**WHAT YOU WILL DO:** In the data below, begin at the line with "<div> <div> <span></span>" and stop after the line with "text: 67% ->"; output those lines exactly and no pictures.

╭─ DATA LISTING

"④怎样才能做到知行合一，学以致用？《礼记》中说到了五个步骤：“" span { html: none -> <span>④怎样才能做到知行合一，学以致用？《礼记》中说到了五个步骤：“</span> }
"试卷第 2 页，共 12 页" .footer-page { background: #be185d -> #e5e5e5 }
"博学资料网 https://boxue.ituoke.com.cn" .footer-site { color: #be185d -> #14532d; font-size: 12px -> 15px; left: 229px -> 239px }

╰─
╭─ DATA LISTING

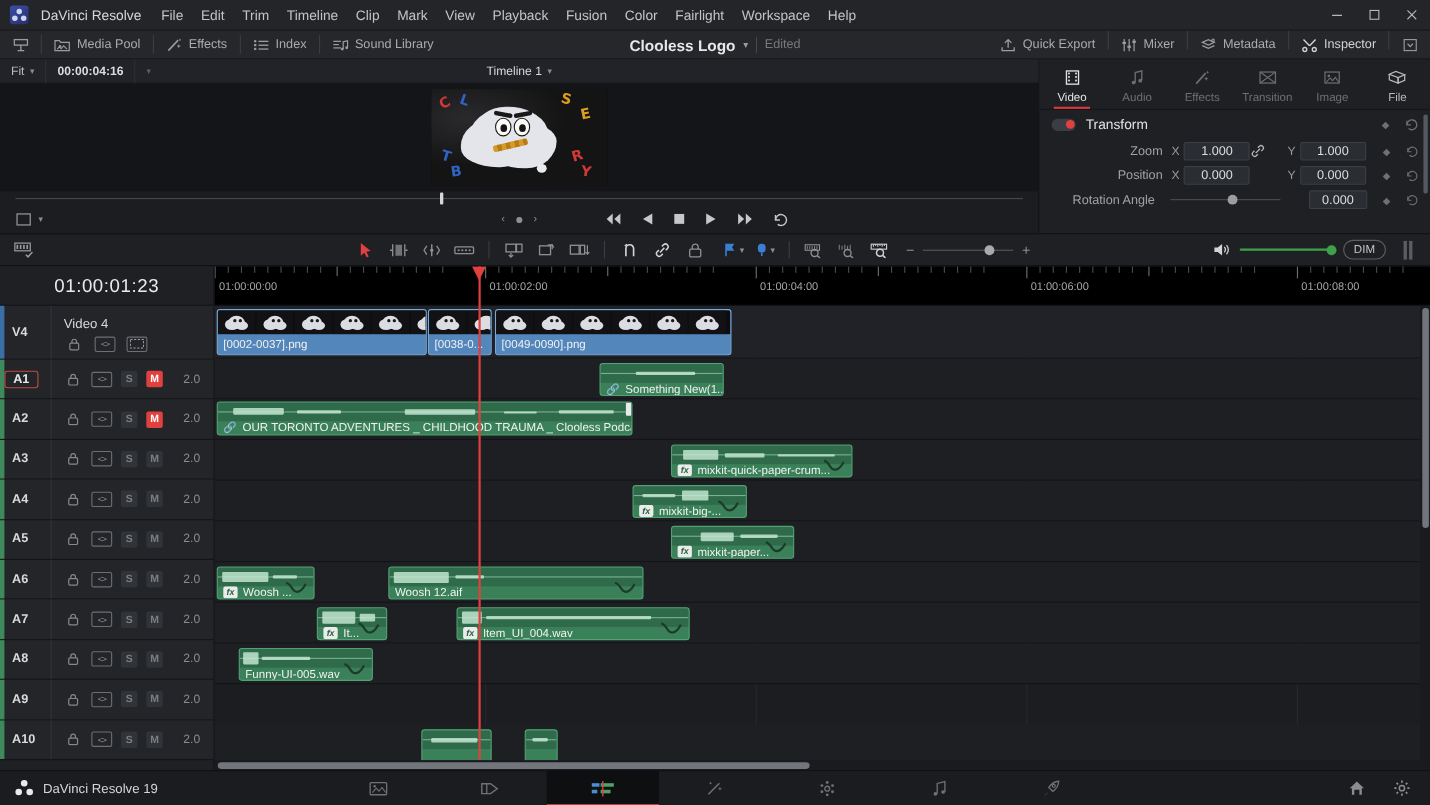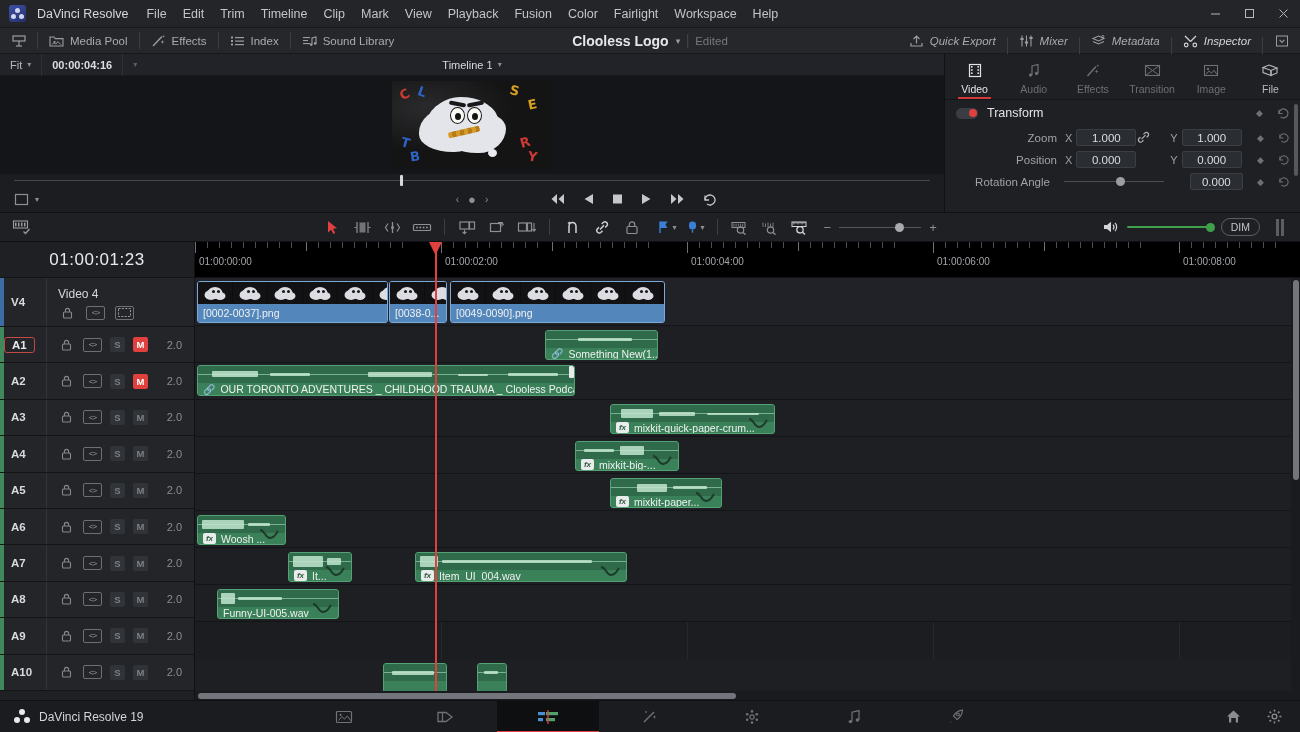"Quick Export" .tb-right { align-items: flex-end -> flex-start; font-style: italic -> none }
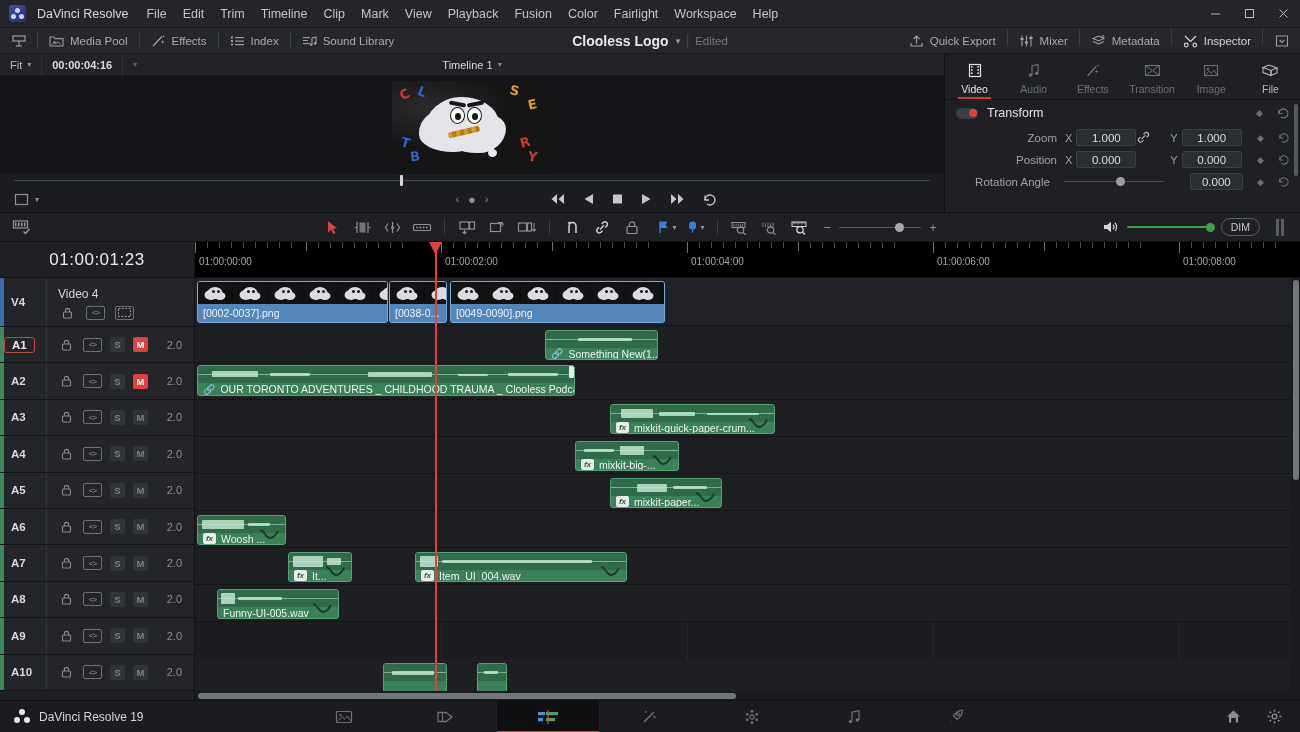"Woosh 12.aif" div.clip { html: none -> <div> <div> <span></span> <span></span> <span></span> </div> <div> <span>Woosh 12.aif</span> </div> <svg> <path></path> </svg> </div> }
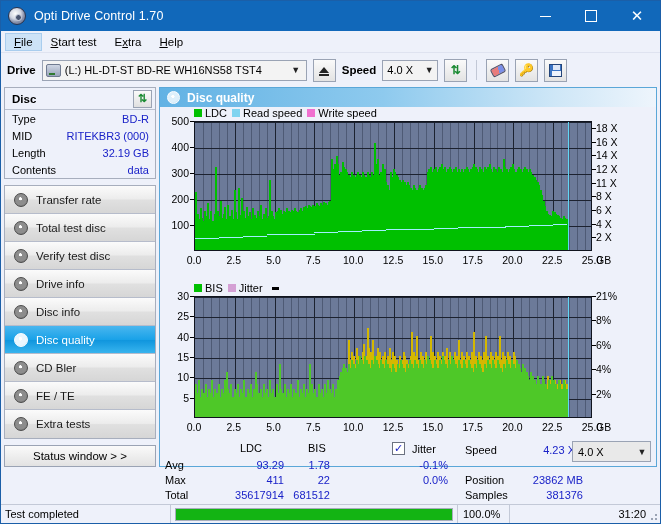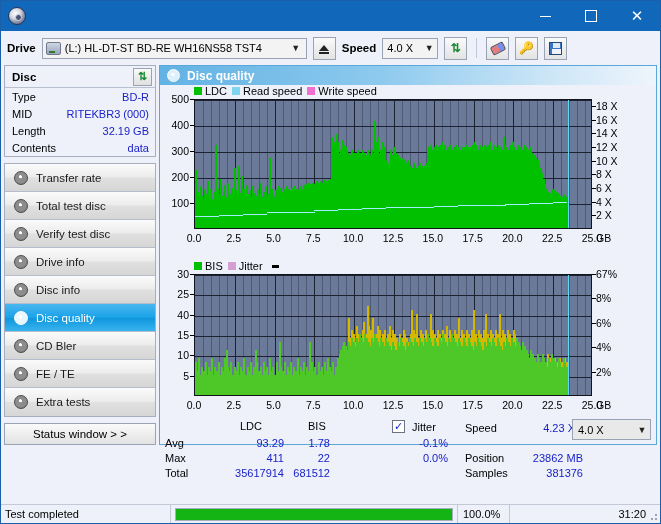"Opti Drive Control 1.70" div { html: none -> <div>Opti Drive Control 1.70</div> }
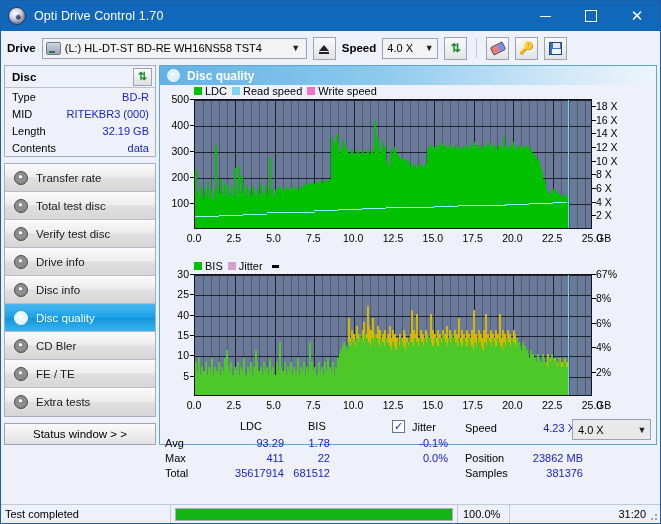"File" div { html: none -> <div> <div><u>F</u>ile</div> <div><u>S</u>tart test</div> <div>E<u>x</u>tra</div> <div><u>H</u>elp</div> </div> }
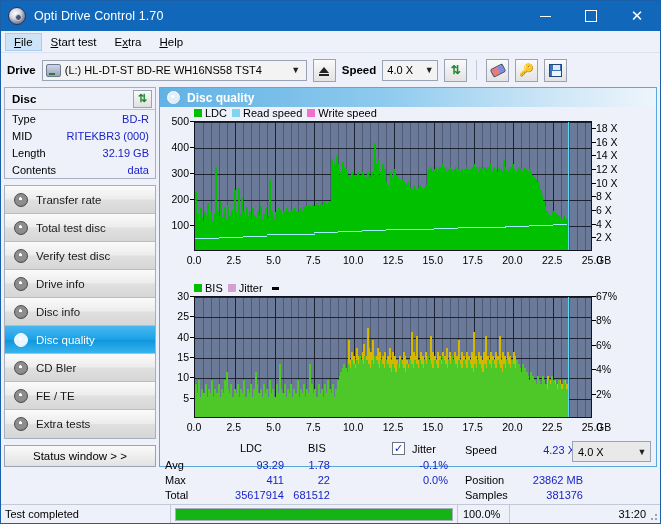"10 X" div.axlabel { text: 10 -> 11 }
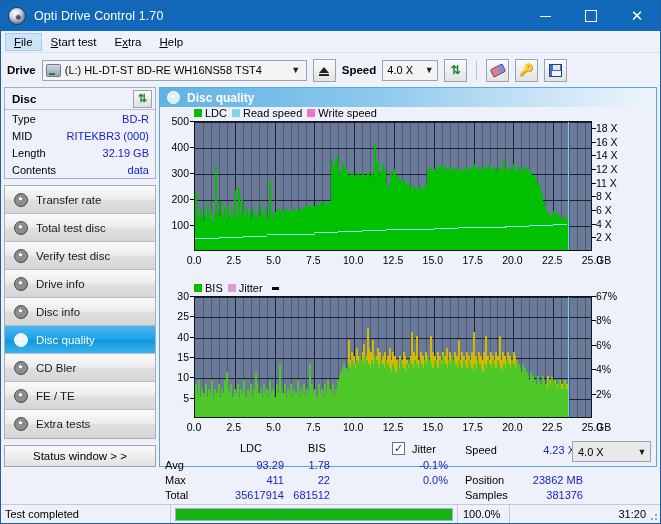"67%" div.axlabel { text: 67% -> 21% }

╰─

**FINAL ANSWER:**
"Woosh 12.aif" div.clip { html: none -> <div> <div> <span></span> <span></span> <span></span> </div> <div> <span>Woosh 12.aif</span> </div> <svg> <path></path> </svg> </div> }
"Opti Drive Control 1.70" div { html: none -> <div>Opti Drive Control 1.70</div> }
"File" div { html: none -> <div> <div><u>F</u>ile</div> <div><u>S</u>tart test</div> <div>E<u>x</u>tra</div> <div><u>H</u>elp</div> </div> }
"10 X" div.axlabel { text: 10 -> 11 }
"67%" div.axlabel { text: 67% -> 21% }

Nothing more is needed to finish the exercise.